This study makes use of the excellent Swedish data collection at a population level, and is an appropriate population and study design to attempt to address this question.

It is important to recognise that, once this study is published, its simplest message will be interpreted across the patient community as being that "ICP causes NDD", which still cannot be proven by this retrospective approach demonstrating association rather than causation, and thus there is a critical importance that all co-variates are accounted for appropriately, and a very clear message is presented through from the abstract about this limitation.

The authors have taken multiple approaches to account for the impact of co-variates on their overall findings. However, the major concern that I have with their findings is that they have not appropriately accounted for gestational age at birth - excluding those babies born preterm simply does not exclude the impact of advancing gestational age at birth being inversely associated with NDD even after 37/40. There is a plethora of studies demonstrating this, and it is one of the main counselling factors underpinning recommendations regarding planned gestational age at birth; Swedish population studies have also beautifully demonstrated the shorter term impacts of early term birth on many neonatal outcomes that plausibly could affect later NDD (Mitha et al. J Pediatrics 2021; 223: 43-50.e5).

I therefore would recommend that the authors include gestational age at birth as a continuous variable in their statistical models to confirm that this does not impact their conclusion before considering accepting the manuscript. I have huge concerns that the risk of publishing this manuscript without absolute certainty of the findings will be that patients read the association between longer exposure to ICP and increased risk of NDD, and therefore request earlier birth to prevent this (which in actual fact might increase the risk of NDD and other consequences of preterm and early term iatrogenic birth).

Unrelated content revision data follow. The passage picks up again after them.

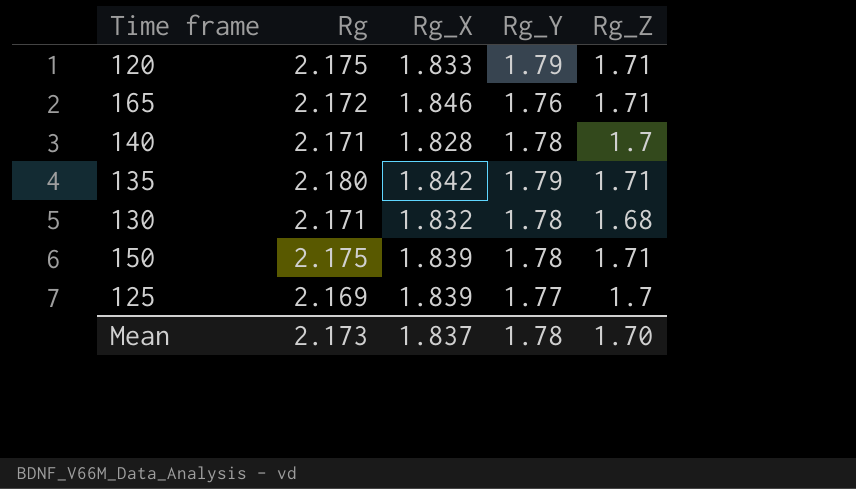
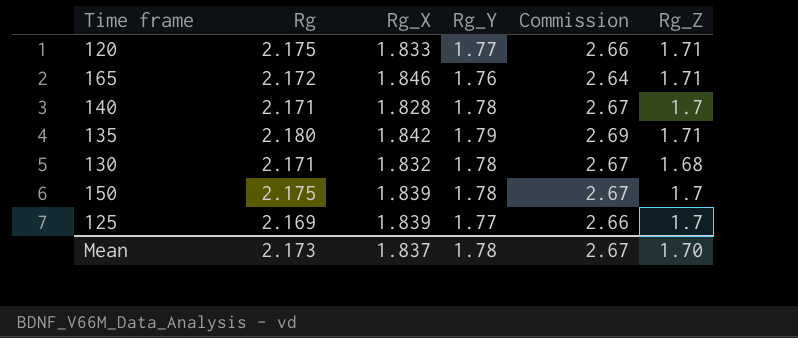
column Commission | formula: none -> [Rg_Y] * 1.5
120 | Rg_Y: 1.79 -> 1.77
150 | Rg_Z: 1.71 -> 1.7

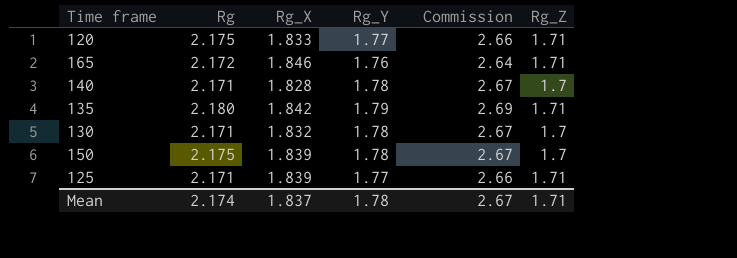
130 | Rg_Z: 1.68 -> 1.7
125 | Rg: 2.169 -> 2.171
125 | Rg_Z: 1.7 -> 1.71
Mean | Rg: 2.173 -> 2.174
Mean | Rg_Z: 1.70 -> 1.71

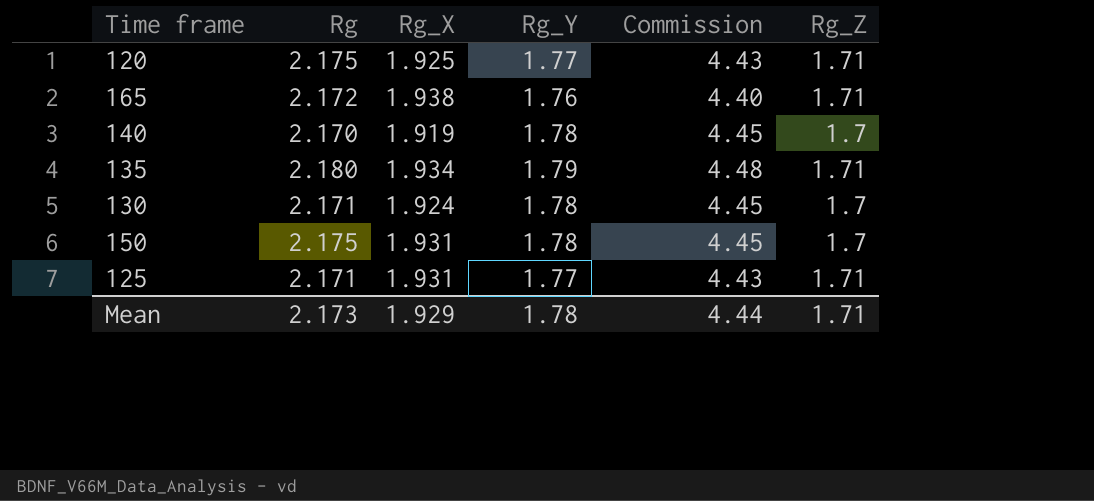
column Commission | formula: [Rg_Y] * 1.5 -> [Rg_Y] * 2.5
120 | Rg_X: 1.833 -> 1.925
165 | Rg_X: 1.846 -> 1.938
140 | Rg: 2.171 -> 2.170
140 | Rg_X: 1.828 -> 1.919
135 | Rg_X: 1.842 -> 1.934
130 | Rg_X: 1.832 -> 1.924
150 | Rg_X: 1.839 -> 1.931
125 | Rg_X: 1.839 -> 1.931
Mean | Rg: 2.174 -> 2.173
Mean | Rg_X: 1.837 -> 1.929
Mean | Commission: 2.67 -> 4.44

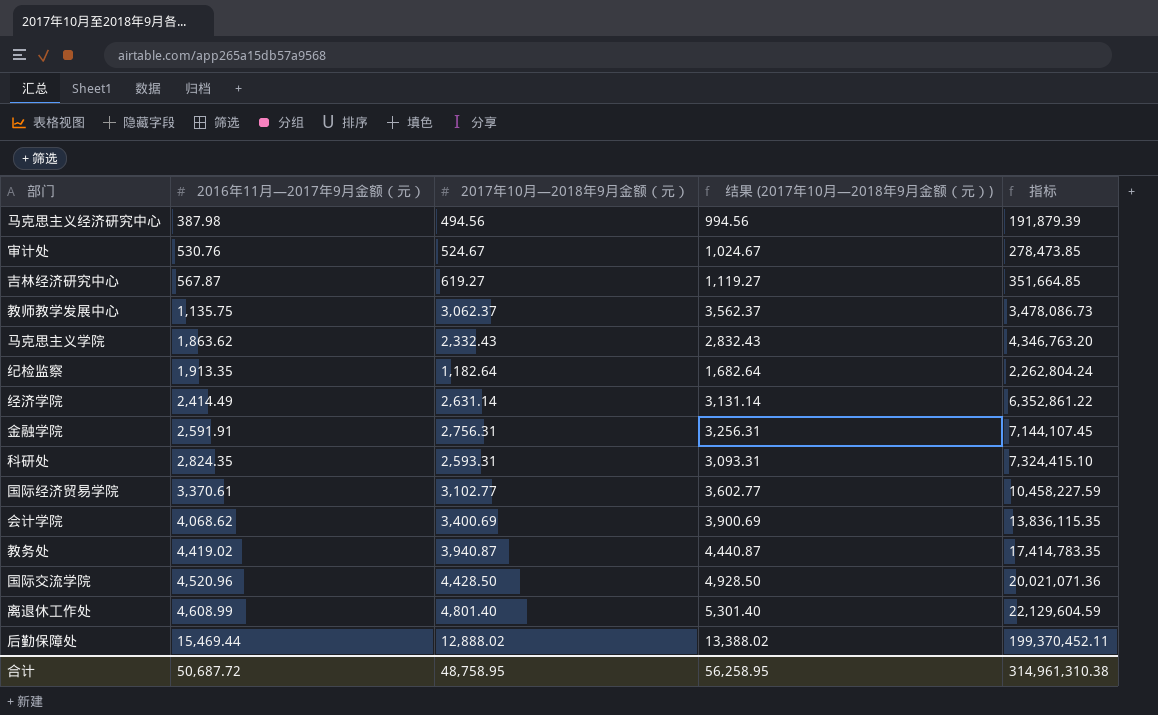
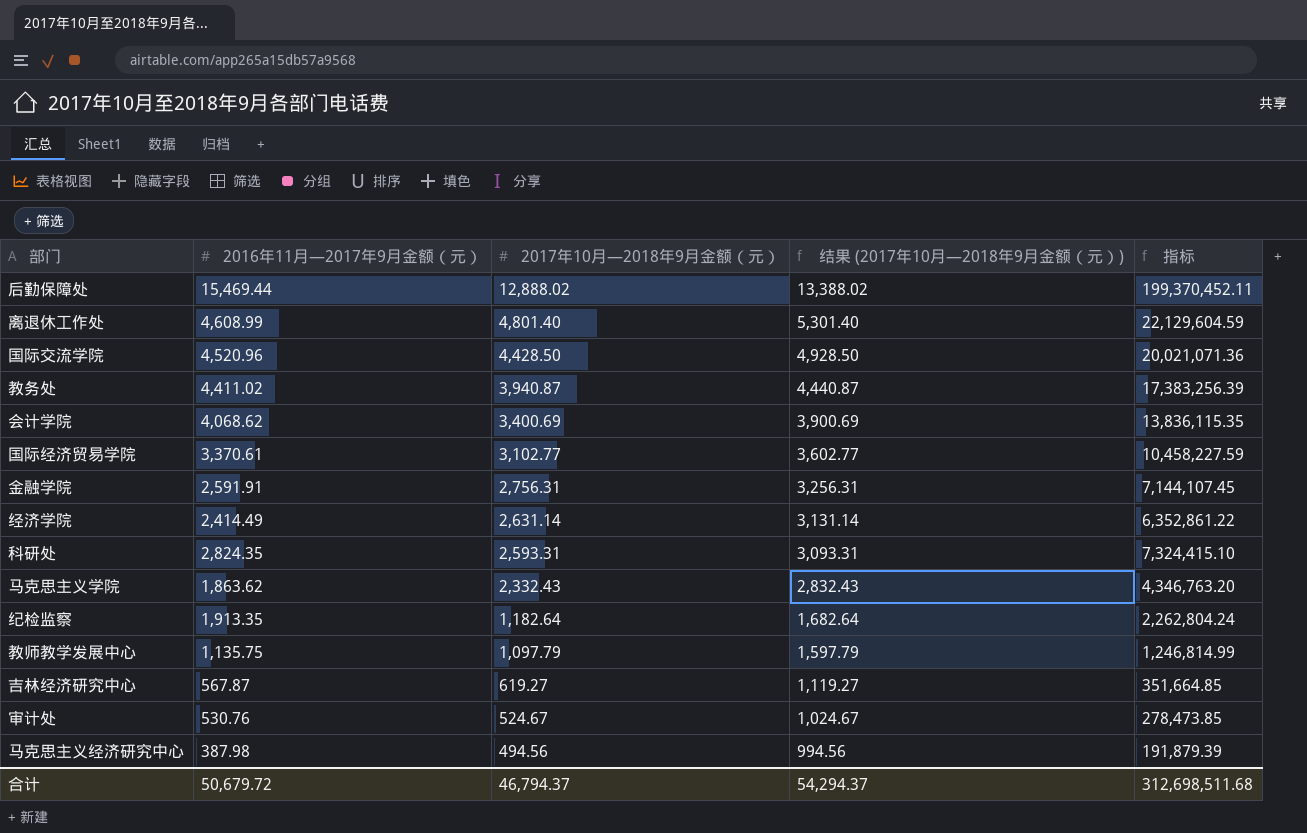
row order: 2016年11月—2017年9月金额（元） ascending -> 2017年10月—2018年9月金额（元） descending
教务处 | 2016年11月—2017年9月金额（元）: 4,419.02 -> 4,411.02
教务处 | 指标: 17,414,783.35 -> 17,383,256.39
教师教学发展中心 | 2017年10月—2018年9月金额（元）: 3,062.37 -> 1,097.79
教师教学发展中心 | 结果 (2017年10月—2018年9月金额（元）): 3,562.37 -> 1,597.79
教师教学发展中心 | 指标: 3,478,086.73 -> 1,246,814.99
合计 | 2016年11月—2017年9月金额（元）: 50,687.72 -> 50,679.72
合计 | 2017年10月—2018年9月金额（元）: 48,758.95 -> 46,794.37
合计 | 结果 (2017年10月—2018年9月金额（元）): 56,258.95 -> 54,294.37
合计 | 指标: 314,961,310.38 -> 312,698,511.68

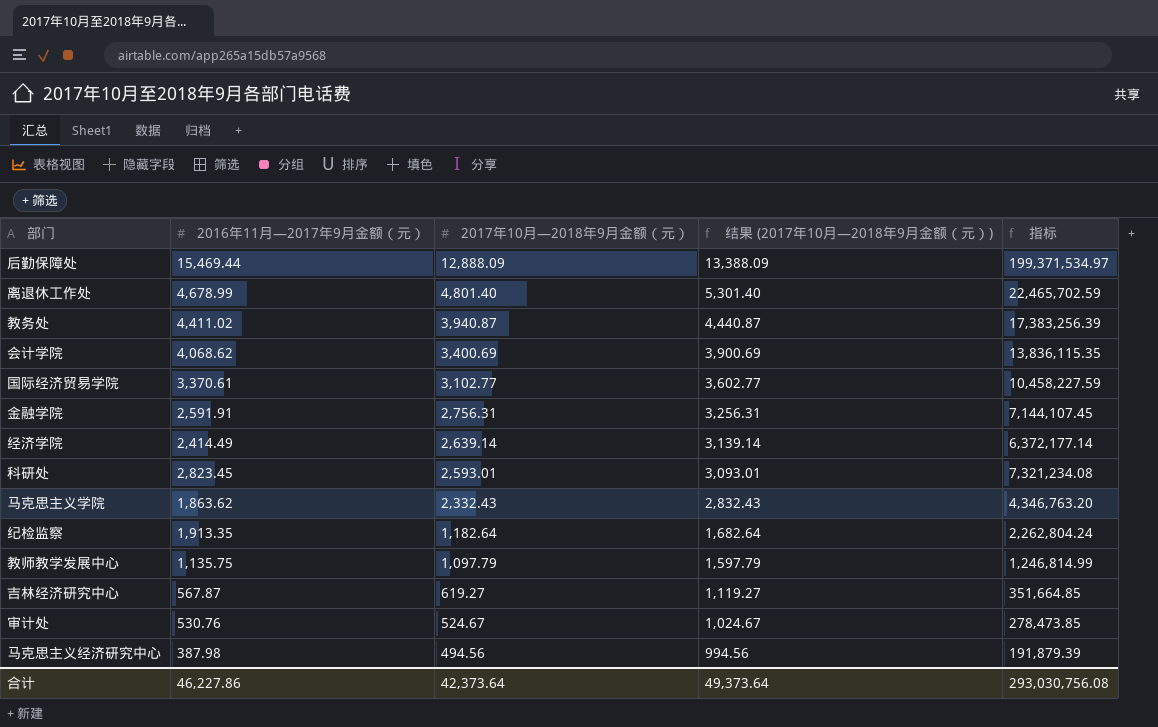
row 国际交流学院: 4,520.96 | 4,428.50 | 4,928.50 | 20,021,071.36 -> none
后勤保障处 | 2017年10月—2018年9月金额（元）: 12,888.02 -> 12,888.09
后勤保障处 | 结果 (2017年10月—2018年9月金额（元）): 13,388.02 -> 13,388.09
后勤保障处 | 指标: 199,370,452.11 -> 199,371,534.97
离退休工作处 | 2016年11月—2017年9月金额（元）: 4,608.99 -> 4,678.99
离退休工作处 | 指标: 22,129,604.59 -> 22,465,702.59
经济学院 | 2017年10月—2018年9月金额（元）: 2,631.14 -> 2,639.14
经济学院 | 结果 (2017年10月—2018年9月金额（元）): 3,131.14 -> 3,139.14
经济学院 | 指标: 6,352,861.22 -> 6,372,177.14
科研处 | 2016年11月—2017年9月金额（元）: 2,824.35 -> 2,823.45
科研处 | 2017年10月—2018年9月金额（元）: 2,593.31 -> 2,593.01
科研处 | 结果 (2017年10月—2018年9月金额（元）): 3,093.31 -> 3,093.01
科研处 | 指标: 7,324,415.10 -> 7,321,234.08
合计 | 2016年11月—2017年9月金额（元）: 50,679.72 -> 46,227.86
合计 | 2017年10月—2018年9月金额（元）: 46,794.37 -> 42,373.64
合计 | 结果 (2017年10月—2018年9月金额（元）): 54,294.37 -> 49,373.64
合计 | 指标: 312,698,511.68 -> 293,030,756.08

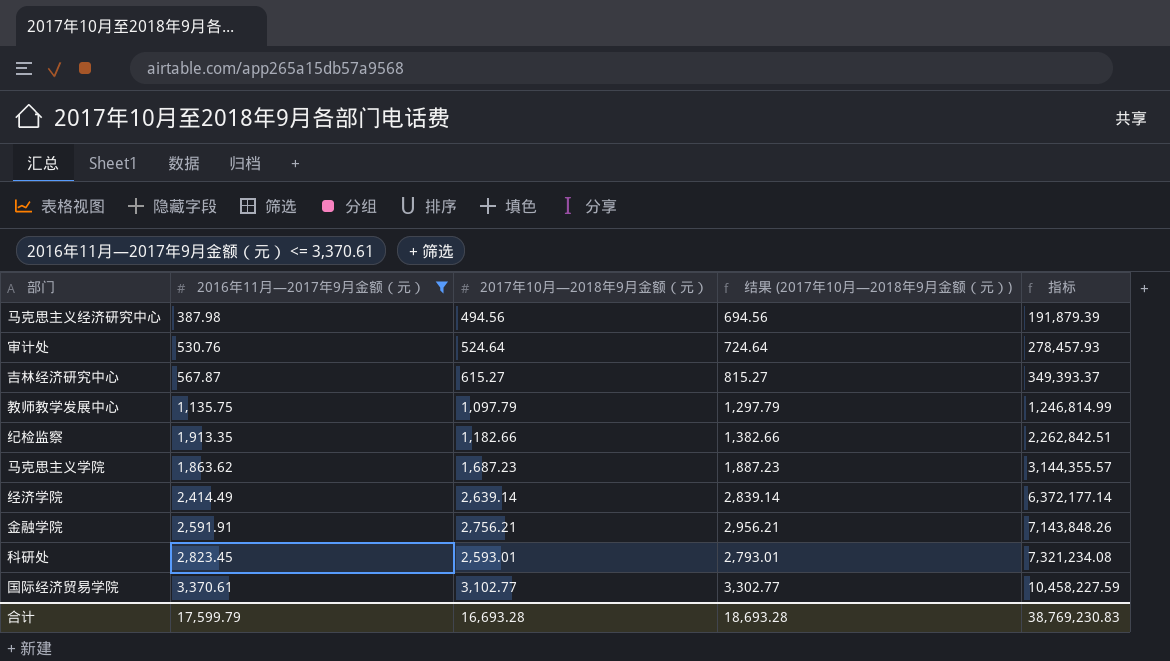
filter: none -> 2016年11月—2017年9月金额（元） <= 3,370.61
row order: 2017年10月—2018年9月金额（元） descending -> 指标 ascending
column 结果 (2017年10月—2018年9月金额（元）) | formula: [2017年10月—2018年9月金额（元）] + 500 -> [2017年10月—2018年9月金额（元）] + 200
审计处 | 2017年10月—2018年9月金额（元）: 524.67 -> 524.64
审计处 | 指标: 278,473.85 -> 278,457.93
吉林经济研究中心 | 2017年10月—2018年9月金额（元）: 619.27 -> 615.27
吉林经济研究中心 | 指标: 351,664.85 -> 349,393.37
纪检监察 | 2017年10月—2018年9月金额（元）: 1,182.64 -> 1,182.66
纪检监察 | 指标: 2,262,804.24 -> 2,262,842.51
马克思主义学院 | 2017年10月—2018年9月金额（元）: 2,332.43 -> 1,687.23
马克思主义学院 | 指标: 4,346,763.20 -> 3,144,355.57
金融学院 | 2017年10月—2018年9月金额（元）: 2,756.31 -> 2,756.21
金融学院 | 指标: 7,144,107.45 -> 7,143,848.26
合计 | 2016年11月—2017年9月金额（元）: 46,227.86 -> 17,599.79
合计 | 2017年10月—2018年9月金额（元）: 42,373.64 -> 16,693.28
合计 | 结果 (2017年10月—2018年9月金额（元）): 49,373.64 -> 18,693.28
合计 | 指标: 293,030,756.08 -> 38,769,230.83

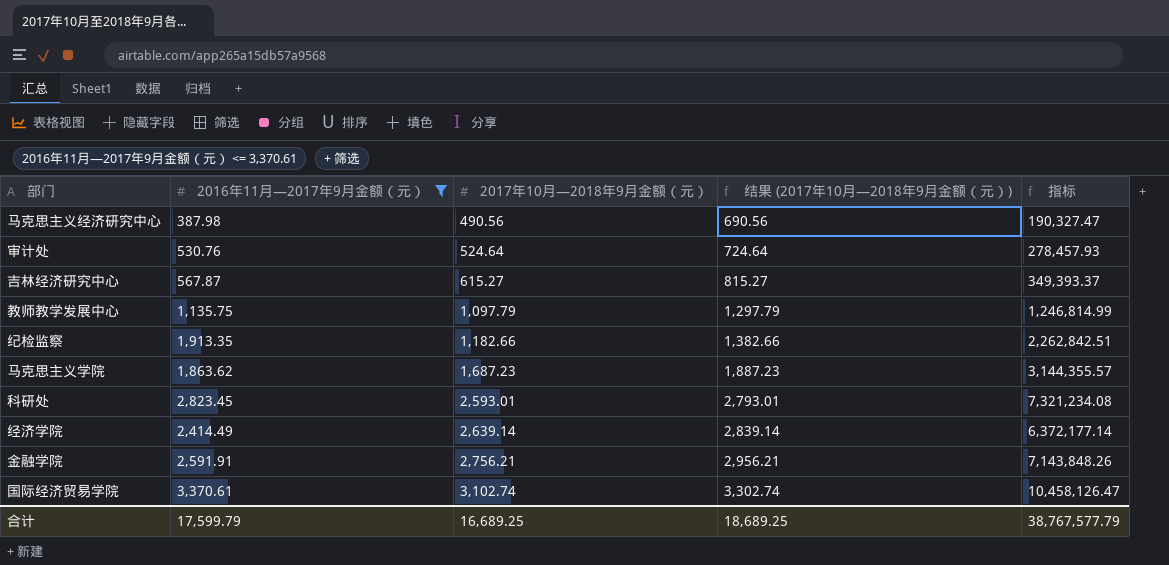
row order: 指标 ascending -> 2017年10月—2018年9月金额（元） ascending
马克思主义经济研究中心 | 2017年10月—2018年9月金额（元）: 494.56 -> 490.56
马克思主义经济研究中心 | 结果 (2017年10月—2018年9月金额（元）): 694.56 -> 690.56
马克思主义经济研究中心 | 指标: 191,879.39 -> 190,327.47
国际经济贸易学院 | 2017年10月—2018年9月金额（元）: 3,102.77 -> 3,102.74
国际经济贸易学院 | 结果 (2017年10月—2018年9月金额（元）): 3,302.77 -> 3,302.74
国际经济贸易学院 | 指标: 10,458,227.59 -> 10,458,126.47
合计 | 2017年10月—2018年9月金额（元）: 16,693.28 -> 16,689.25
合计 | 结果 (2017年10月—2018年9月金额（元）): 18,693.28 -> 18,689.25
合计 | 指标: 38,769,230.83 -> 38,767,577.79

We know that patients with early onset ICP are more likely to give birth at earlier gestations, and so this finding is not unsurprising.

Similarly, it is very easy to look through the (well presented) Table 1 and Supplementary Table and come to vastly different conclusions if all of these factors are not accounted for in the final analyses: I would suggest from these data that:

1) More recent birth year

2) Caesarean birth

3) Induction of labour

4) Overweight / obesity or missing BMI data

Etc etc may be more associated with ICP and / or NDD - the authors have accounted for many of these factors in these models but it would be worth summarising in a table / figure which factors are independently associated with autism in separate models so that you are able to clearly follow why you have selected your various sensitivity analyses and confounders included. Otherwise, it may appear by chance that you have selected BMI as the factor to adjust by (supp table 4) rather than through logical selection of the most important confounding variable.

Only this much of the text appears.